*Front-end code edit data:*
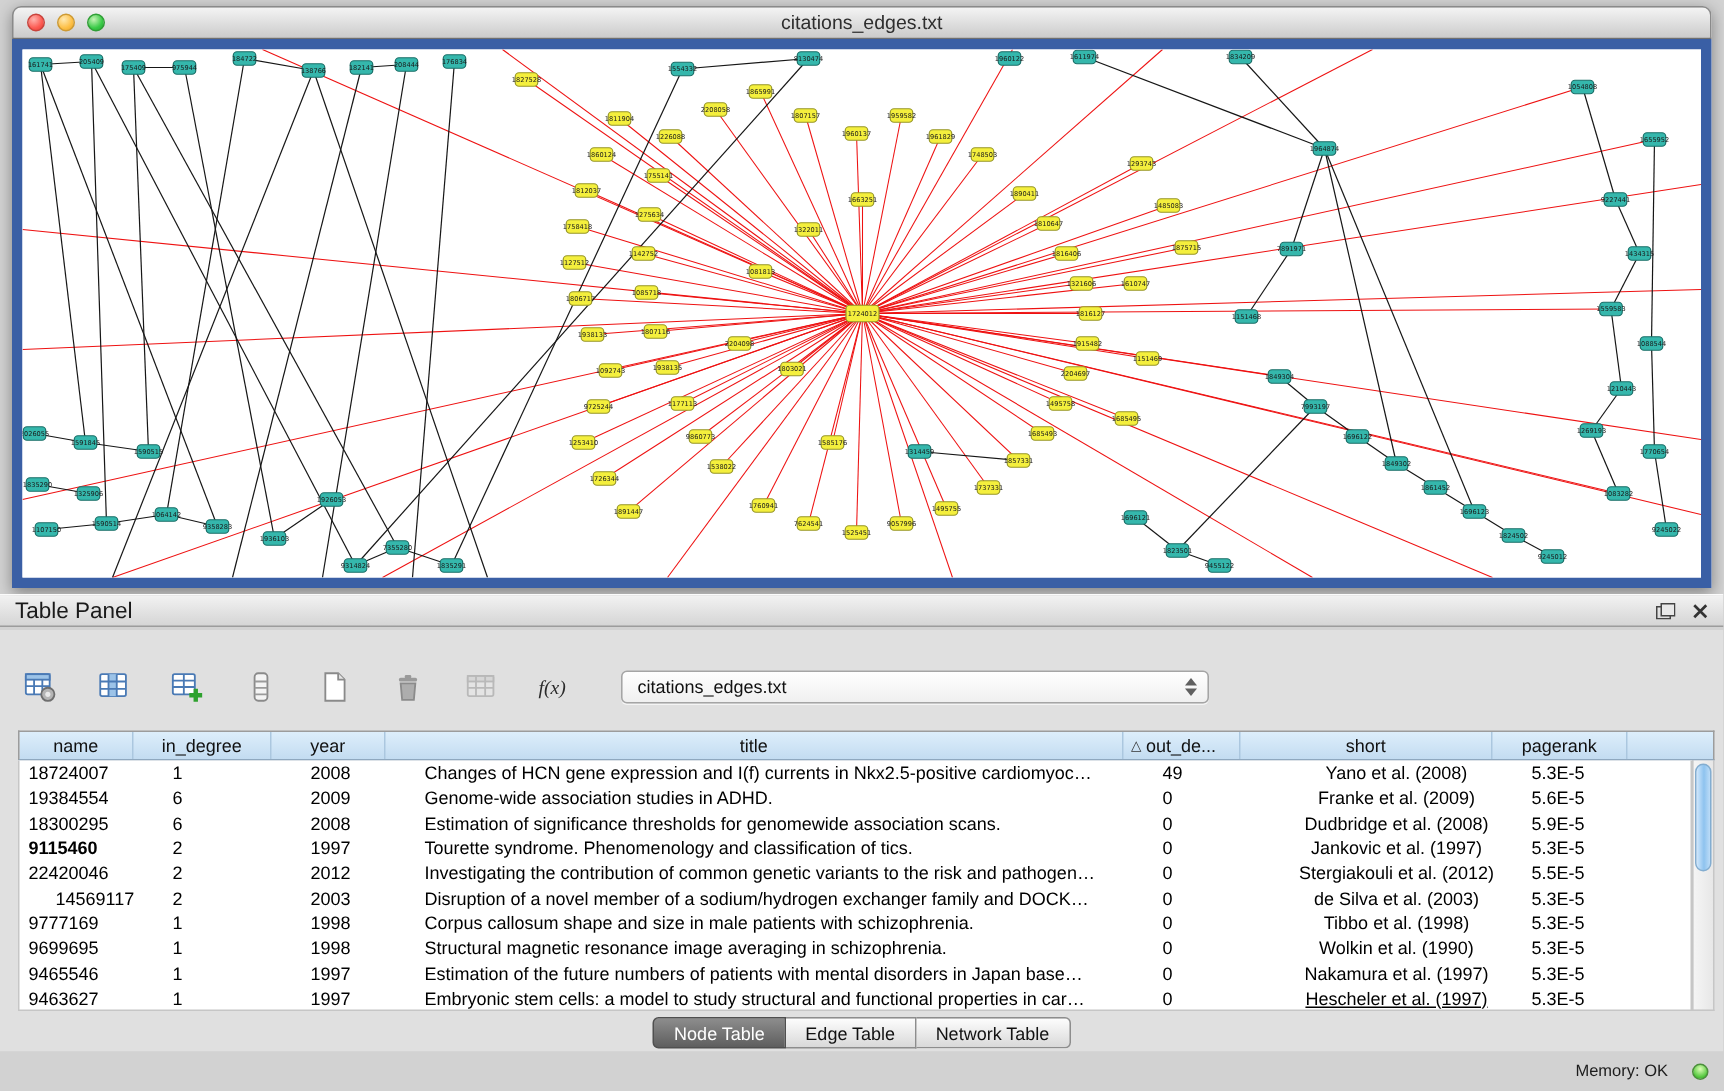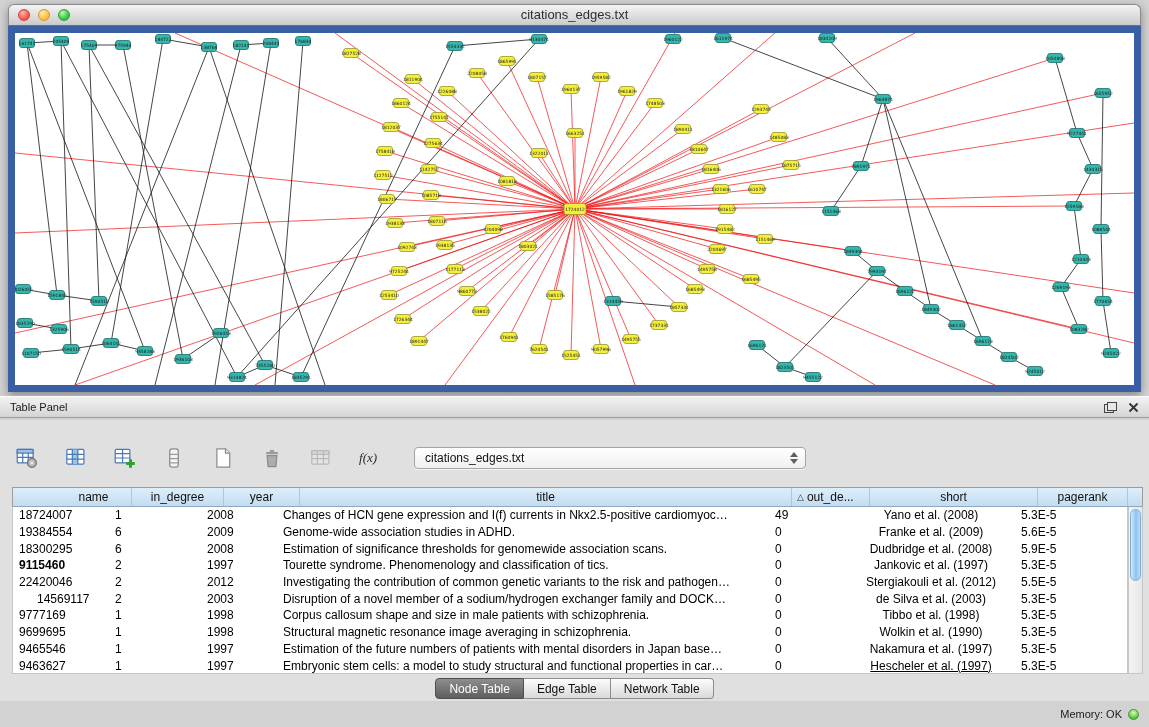--- a/index.html
+++ b/index.html
@@ -22,7 +22,7 @@
   
   .table-panel { position:absolute; left:0; top:396px; width:1149px; bottom:0; }
   .panel-header { height:22px; background:linear-gradient(#f2f2f2,#d5d5d5); border-top:1px solid #fbfbfb; border-bottom:1px solid #9c9c9c; display:flex; align-items:center; padding:0 10px; }
-  .panel-title { font-size:11px; color:#1a1a1a; }
+  .panel-title { font-size:15px; color:#1a1a1a; }
   .panel-actions { margin-left:auto; display:flex; gap:11px; align-items:center; }
   .panel-actions span { display:inline-flex; cursor:default; }
   .panel-body { position:absolute; top:24px; bottom:26px; left:0; right:0; background:#e0e0e0; }

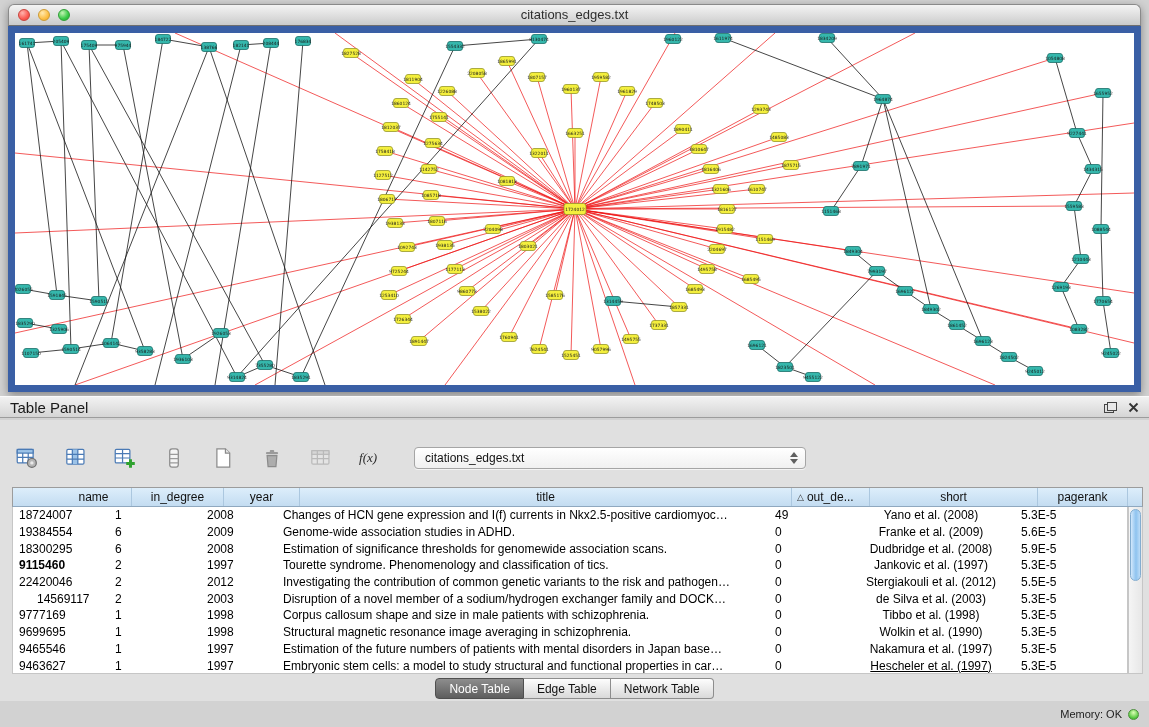--- a/index.html
+++ b/index.html
@@ -764,7 +764,7 @@
 
       <div class="table">
         <div class="thead" id="thead">
-            <div class="th" style="width: 76px; margin-left: 43px;">
+            <div class="th" style="width: 76px;">
               <span>name</span>
             </div>
             <div class="th" style="width: 92px;">

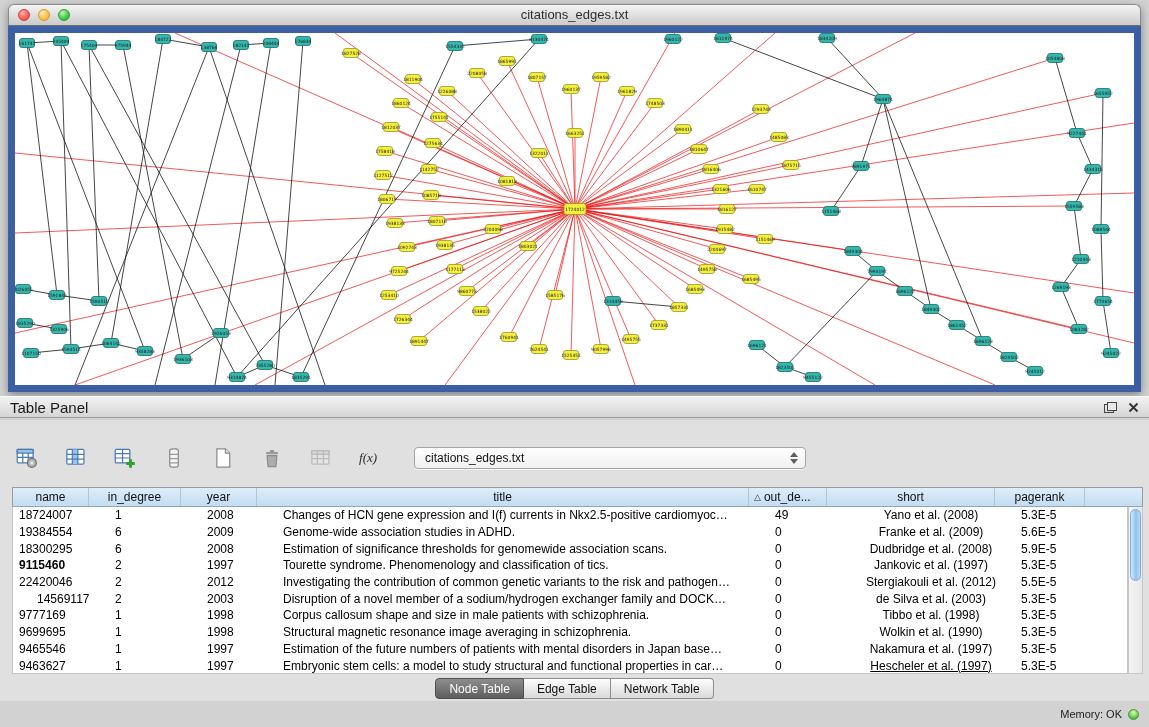--- a/index.html
+++ b/index.html
@@ -56,7 +56,7 @@
   .tab:last-child { border-radius:0 4px 4px 0; }
   .tab.selected { background:linear-gradient(#8d8d8d,var(--tab-selected,#5e5e5e)); color:#fff; border-color:#4f4f4f; }
 
-  .statusbar { position:absolute; bottom:0; left:0; right:0; height:26px; display:flex; align-items:center; justify-content:flex-end; padding-right:10px; gap:6px; font-size:11px; color:#1d1d1d; background:#d2d2d2; }
+  .statusbar { position:absolute; bottom:0; left:0; right:0; height:26px; display:flex; align-items:center; justify-content:flex-end; padding-right:10px; gap:16px; font-size:11px; color:#1d1d1d; background:#d2d2d2; }
   .mem-dot { width:11px; height:11px; border-radius:50%; background:radial-gradient(circle at 50% 30%, #dcffb5, var(--memory-green,#52c63c) 70%, #2f9e2a); border:1px solid #4c8f3c; }
 </style>
 </head>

*Work instruction:*
Each of the lines above should be transcribed exactly; no image is to be copied.

*Exercise solution:*
--- a/index.html
+++ b/index.html
@@ -22,7 +22,7 @@
   
   .table-panel { position:absolute; left:0; top:396px; width:1149px; bottom:0; }
   .panel-header { height:22px; background:linear-gradient(#f2f2f2,#d5d5d5); border-top:1px solid #fbfbfb; border-bottom:1px solid #9c9c9c; display:flex; align-items:center; padding:0 10px; }
-  .panel-title { font-size:11px; color:#1a1a1a; }
+  .panel-title { font-size:15px; color:#1a1a1a; }
   .panel-actions { margin-left:auto; display:flex; gap:11px; align-items:center; }
   .panel-actions span { display:inline-flex; cursor:default; }
   .panel-body { position:absolute; top:24px; bottom:26px; left:0; right:0; background:#e0e0e0; }

--- a/index.html
+++ b/index.html
@@ -764,7 +764,7 @@
 
       <div class="table">
         <div class="thead" id="thead">
-            <div class="th" style="width: 76px; margin-left: 43px;">
+            <div class="th" style="width: 76px;">
               <span>name</span>
             </div>
             <div class="th" style="width: 92px;">

--- a/index.html
+++ b/index.html
@@ -56,7 +56,7 @@
   .tab:last-child { border-radius:0 4px 4px 0; }
   .tab.selected { background:linear-gradient(#8d8d8d,var(--tab-selected,#5e5e5e)); color:#fff; border-color:#4f4f4f; }
 
-  .statusbar { position:absolute; bottom:0; left:0; right:0; height:26px; display:flex; align-items:center; justify-content:flex-end; padding-right:10px; gap:6px; font-size:11px; color:#1d1d1d; background:#d2d2d2; }
+  .statusbar { position:absolute; bottom:0; left:0; right:0; height:26px; display:flex; align-items:center; justify-content:flex-end; padding-right:10px; gap:16px; font-size:11px; color:#1d1d1d; background:#d2d2d2; }
   .mem-dot { width:11px; height:11px; border-radius:50%; background:radial-gradient(circle at 50% 30%, #dcffb5, var(--memory-green,#52c63c) 70%, #2f9e2a); border:1px solid #4c8f3c; }
 </style>
 </head>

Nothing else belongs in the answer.